Entre autres, des enjeux de désir de plaire au partenaire peuvent entrer en ligne de compte en renforçant l’utilisation de stratégies de gestion des émotions malsaines, telle la suppression émotionnelle, pour éviter de déplaire à l’autre et maintenir la relation. Les résultats de la thèse, jumelés à ceux obtenus précédemment (Butler et al., 2010), évoquent une vulnérabilité des personnes en surpoids à être prises dans une mécanique où l’usage de la suppression émotionnelle les mette à risque de se suralimenter. Or, il est possible de croire que les personnes en surpoids soient les plus à risque de se suralimenter face aux émotions négatives vécues au sein de leur couple via l’adoption de suppression émotionnelle, puisqu’elles considèreraient favorable de s’abstenir d’exprimer leurs émotions au sein de leur couple et de plutôt leur donner exutoire dans la suralimentation. En effet, les personnes en

surpoids peuvent avoir l’impression d’avoir plus à perdre que leurs homologues de poids normal en exprimant leurs émotions au sein de leur couple, particulièrement les femmes, puisqu’elles ont moins de chance d’être sélectionnées par un partenaire amoureux que les personnes de poids normal (Cawley, Joyner, & Sobal, 2006; Hanson, Sobal, & Vermeylen, 2014). Ainsi, voulant éviter le rejet, la nourriture apparait être une source de réconfort qui permet de compenser les difficultés relationnelles (Grant & Boersma, 2005).

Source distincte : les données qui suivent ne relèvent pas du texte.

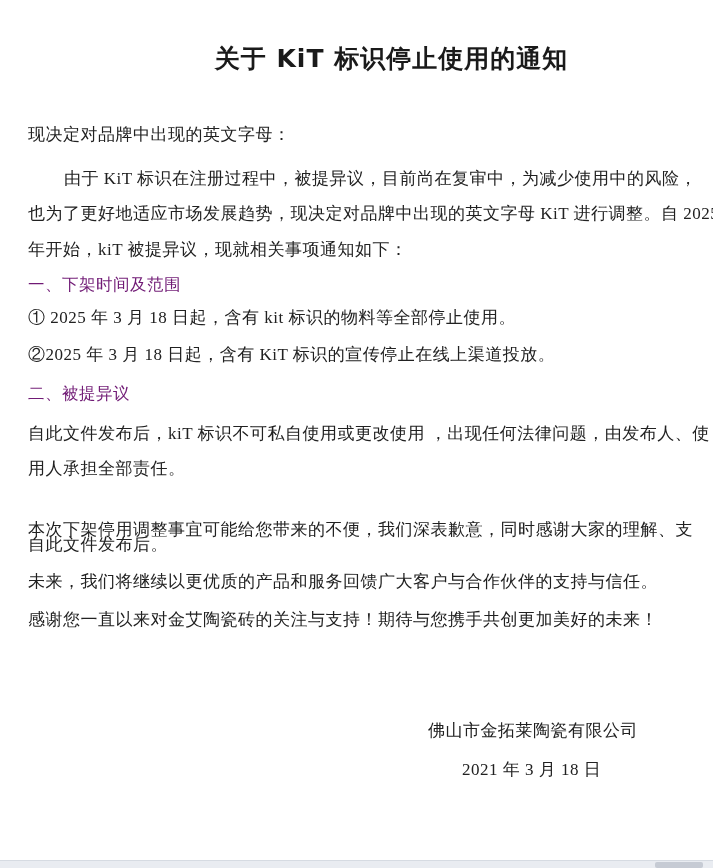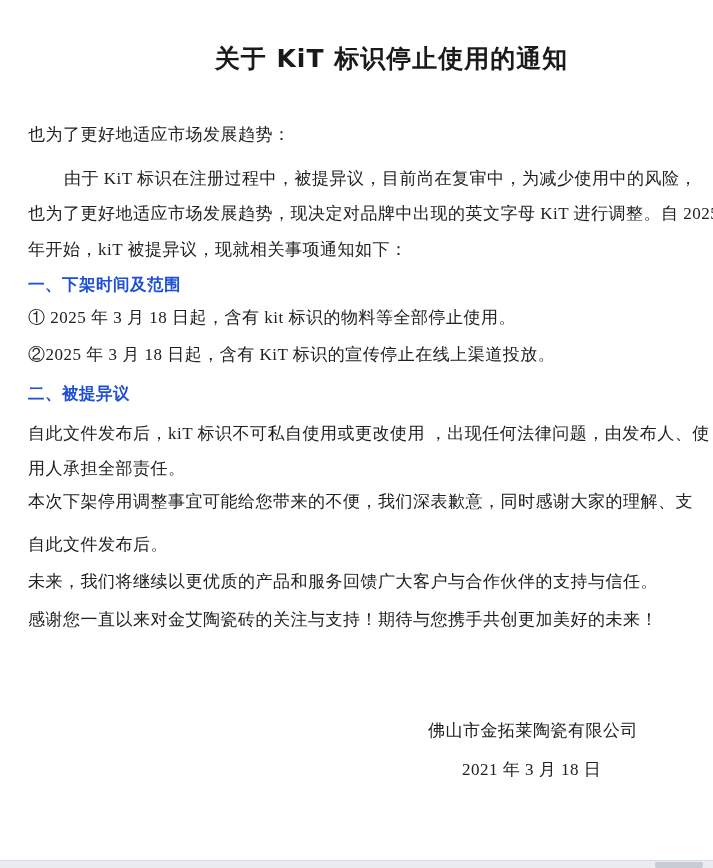--- a/index.html
+++ b/index.html
@@ -83,7 +83,7 @@
 
   <h1 class="title">关于 KiT 标识停止使用的通知</h1>
 
-  <div class="line" style="top:124px">也为了更好地适应市场发展趋势：</div>
+  <div class="line" style="top:124px">现决定对品牌中出现的英文字母：</div>
 
   <div class="line indent" style="top:168px">由于 KiT 标识在注册过程中，被提异议，目前尚在复审中，为减少使用中的风险，</div>
   <div class="line" style="top:203px">也为了更好地适应市场发展趋势，现决定对品牌中出现的英文字母 KiT 进行调整。自 2025</div>

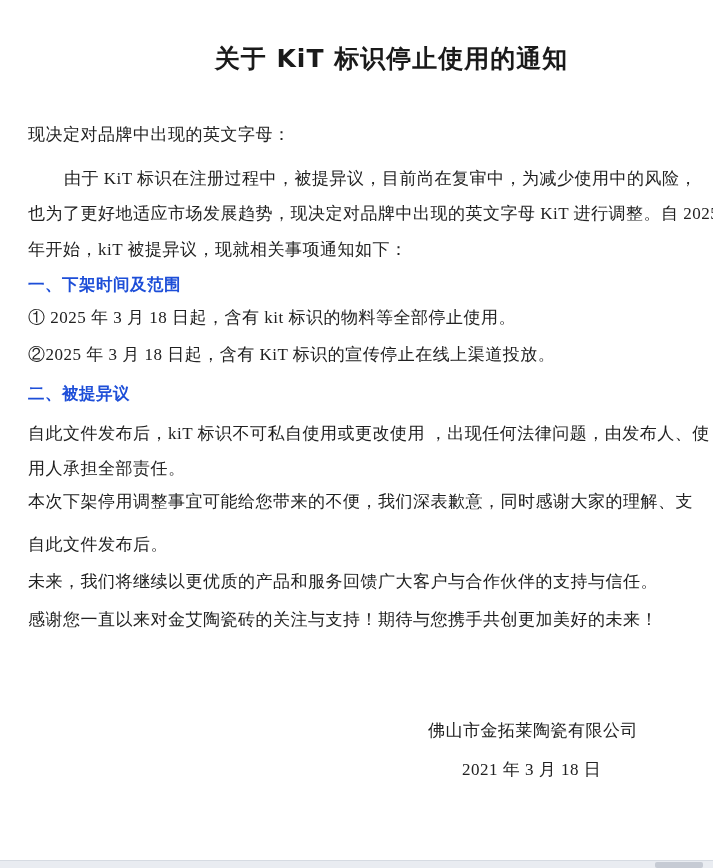--- a/index.html
+++ b/index.html
@@ -43,10 +43,10 @@
   }
   .heading {
     font-family: "DejaVu Sans", sans-serif;
-    font-weight: bold;
+    font-weight: normal;
     font-size: 16.5px;
     letter-spacing: 0.5px;
-    color: #1d4ed8;
+    color: #701a75;
   }
   .sig {
     position: absolute;

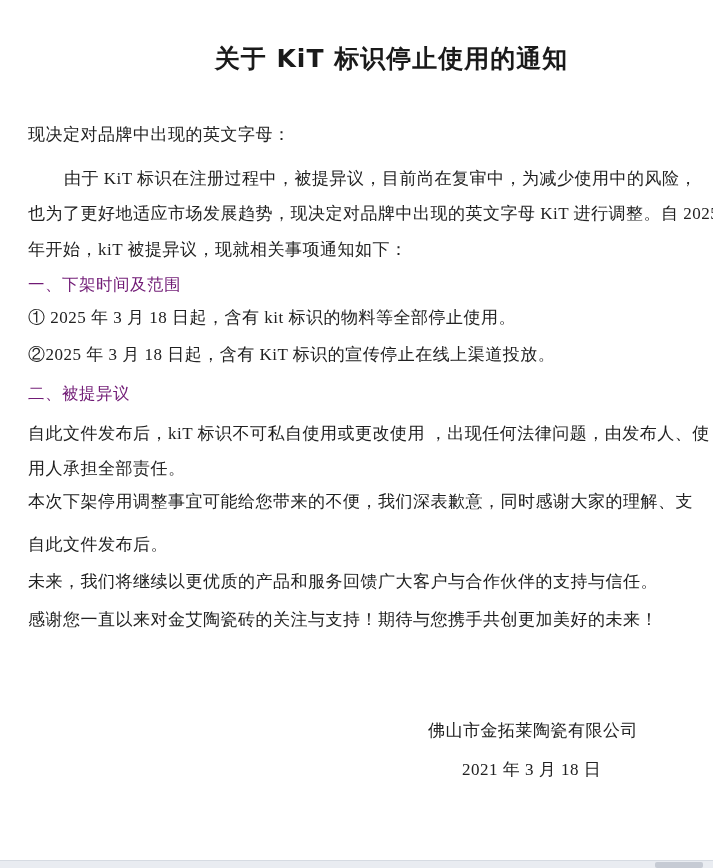--- a/index.html
+++ b/index.html
@@ -96,7 +96,7 @@
   <div class="line heading" style="top:383px">二、被提异议</div>
   <div class="line" style="top:423px">自此文件发布后，kiT 标识不可私自使用或更改使用 ，出现任何法律问题，由发布人、使</div>
   <div class="line" style="top:458px">用人承担全部责任。</div>
-  <div class="line" style="top:491px">本次下架停用调整事宜可能给您带来的不便，我们深表歉意，同时感谢大家的理解、支</div>
+  <div class="line" style="top:519px">本次下架停用调整事宜可能给您带来的不便，我们深表歉意，同时感谢大家的理解、支</div>
   <div class="line" style="top:534px">自此文件发布后。</div>
   <div class="line" style="top:571px">未来，我们将继续以更优质的产品和服务回馈广大客户与合作伙伴的支持与信任。</div>
   <div class="line" style="top:609px">感谢您一直以来对金艾陶瓷砖的关注与支持！期待与您携手共创更加美好的未来！</div>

Ayant des objectifs distincts, les deux articles ont traité les différences attribuables au sexe de façon différente. Dans le premier article, les différences individuelles ont été examinées, ce qui a motivé le choix d’étudier les deux sexes séparément, permettant ainsi de comparer la prise alimentaire des hommes et des femmes suite à la discussion conjugale. Plus spécifiquement, le modèle testé avait pour but d’identifier des caractéristiques individuelles (IMC et restriction) modérant le lien entre la dégradation de l’humeur et la consommation alimentaire. Les résultats suggèrent des différences entre les deux sexes quant aux prédicteurs de la quantité de nourriture consommée. Le deuxième article propose quant à lui une équivalence des associations des variables testées dans le modèle chez les hommes et les femmes de par le test de distinguabilité des dyades. Cet article avait toutefois un objectif différent du premier, consistant à identifier le processus (suppression émotionnelle) par lequel la dégradation de l’humeur influence la prise alimentaire, en fonction de l’IMC des partenaires. Or, la restriction alimentaire n’a pu être considérée dans ce modèle à l’instar de celui du premier article, puisque l’ajout de cette variable implique de tester une triple interaction, ce qui rendait le modèle sous-identifié statistiquement, c’est-à-dire que trop de paramètres auraient dû être estimés pour les informations disponibles (variances et covariances; Mueller & Hancock, 2008). La prise alimentaire est donc expliquée par des processus différents dans ce modèle, ce qui fait en sorte que les distinctions sur le sexe identifiées dans le premier article ne sont pas retrouvées dans le deuxième. De surcroit, dans le deuxième article, l’inter-influence des partenaires était à l’étude, ce qui fait que des analyses dyadiques ont été effectuées pour étudier le couple en tant qu’unité. Ce faisant, contrairement au premier article où seules les variables individuelles étaient utilisées pour prédire la consommation de nourriture, le modèle dyadique testé dans le deuxième article a mis à contribution non seulement les variables individuelles, mais également les variables du

partenaire pour prédire la prise alimentaire. Donc, la variance de la prise alimentaire se voit prédite dans un cas par l’interaction de variables individuelles, tandis que dans l’autre cas, elle se voit prédite par un effet conditionnel indirect individuel et par un effet indirect du partenaire. Ainsi, tout compte fait, le fait que des différences attribuables au sexe aient été retrouvées dans le premier article et non dans le deuxième est dû aux importantes différences entre les modèles testés (impact des caractéristiques personnelles sur le lien humeur- consommation versus processus explicatif du lien; modèle individuel versus modèle dyadique). Les efforts de recherche doivent ainsi être poursuivis pour mieux définir l’impact du sexe sur la relation entre le stress conjugal et la prise alimentaire.